What is needed:
Once you find the line containing "a sensing element.</div>", set down exactly that line and every one after it through the end of the listing below, with both ends included and any pictures omitted.

Data excerpts:

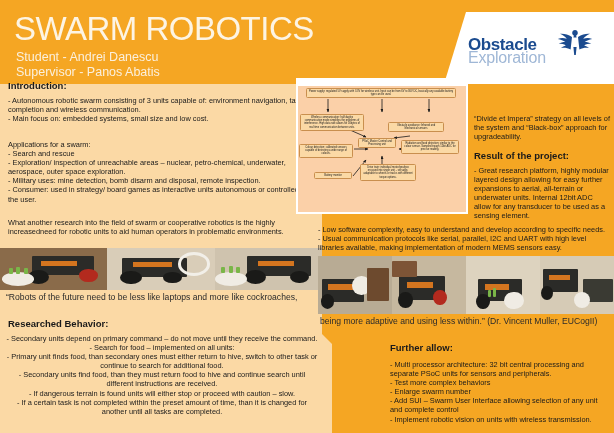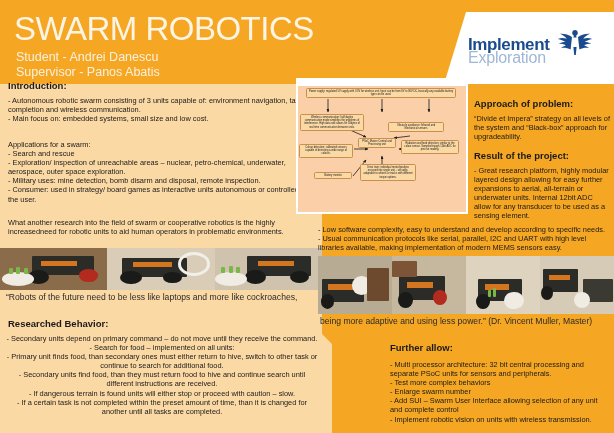--- a/index.html
+++ b/index.html
@@ -198,7 +198,7 @@
         </g>
       </svg>
       <div id="logo-text">
-        <span id="logo-cov">Implement</span>
+        <span id="logo-cov">Obstacle</span>
         <span id="logo-uni">Exploration</span>
       </div>
     </div>

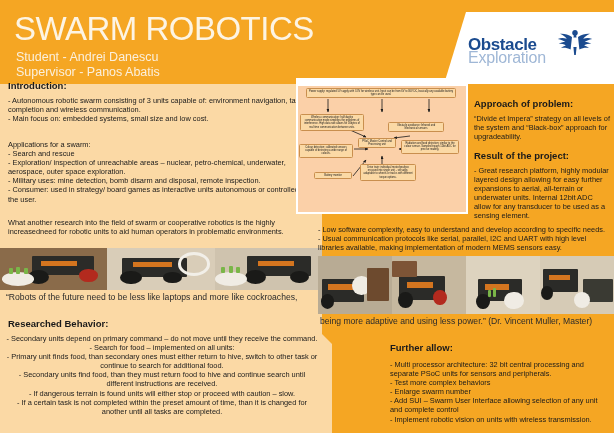--- a/index.html
+++ b/index.html
@@ -291,7 +291,6 @@
     </div>
   </div>
 
-  <div class="h-sec" id="appr-head">Approach of problem:</div>
   <div class="body-txt" id="appr-body">“Divide et Impera” strategy on all levels of the system and “Black-box” approach for upgradeability.</div>
   <div class="h-sec" id="res-head">Result of the project:</div>
   <div class="body-txt" id="res-body">- Great research platform, highly modular layered design allowing for easy further expansions to aerial, all-terrain or underwater units. Internal 12bit ADC allow for any transducer to be used as a sensing element.</div>

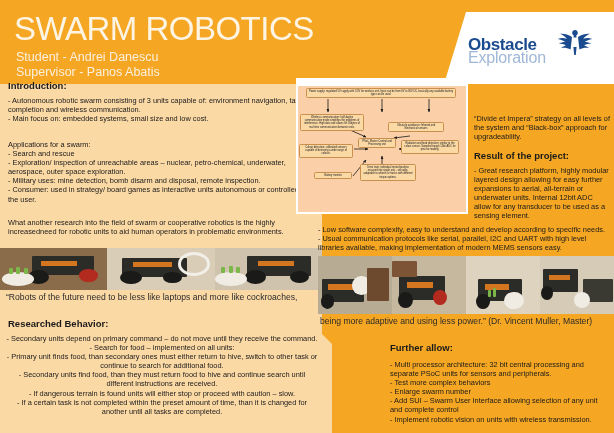--- a/index.html
+++ b/index.html
@@ -338,7 +338,7 @@
     </div>
   </div>
 
-  <div id="quote2">being more adaptive and using less power.” (Dr. Vincent Muller, Master)</div>
+  <div id="quote2">being more adaptive and using less within.” (Dr. Vincent Muller, EUCogII)</div>
 
   <div class="h-sec" id="further-head">Further allow:</div>
   <div class="body-txt" id="further-body" style="white-space:pre-line">- Multi processor architecture: 32 bit central processing and separate PSoC units for sensors and peripherals.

Expected answer:
   <div class="body-txt" id="res-body">- Great research platform, highly modular layered design allowing for easy further expansions to aerial, all-terrain or underwater units. Internal 12bit ADC allow for any transducer to be used as a sensing element.</div>

--- a/index.html
+++ b/index.html
@@ -338,7 +338,7 @@
     </div>
   </div>
 
-  <div id="quote2">being more adaptive and using less power.” (Dr. Vincent Muller, Master)</div>
+  <div id="quote2">being more adaptive and using less within.” (Dr. Vincent Muller, EUCogII)</div>
 
   <div class="h-sec" id="further-head">Further allow:</div>
   <div class="body-txt" id="further-body" style="white-space:pre-line">- Multi processor architecture: 32 bit central processing and separate PSoC units for sensors and peripherals.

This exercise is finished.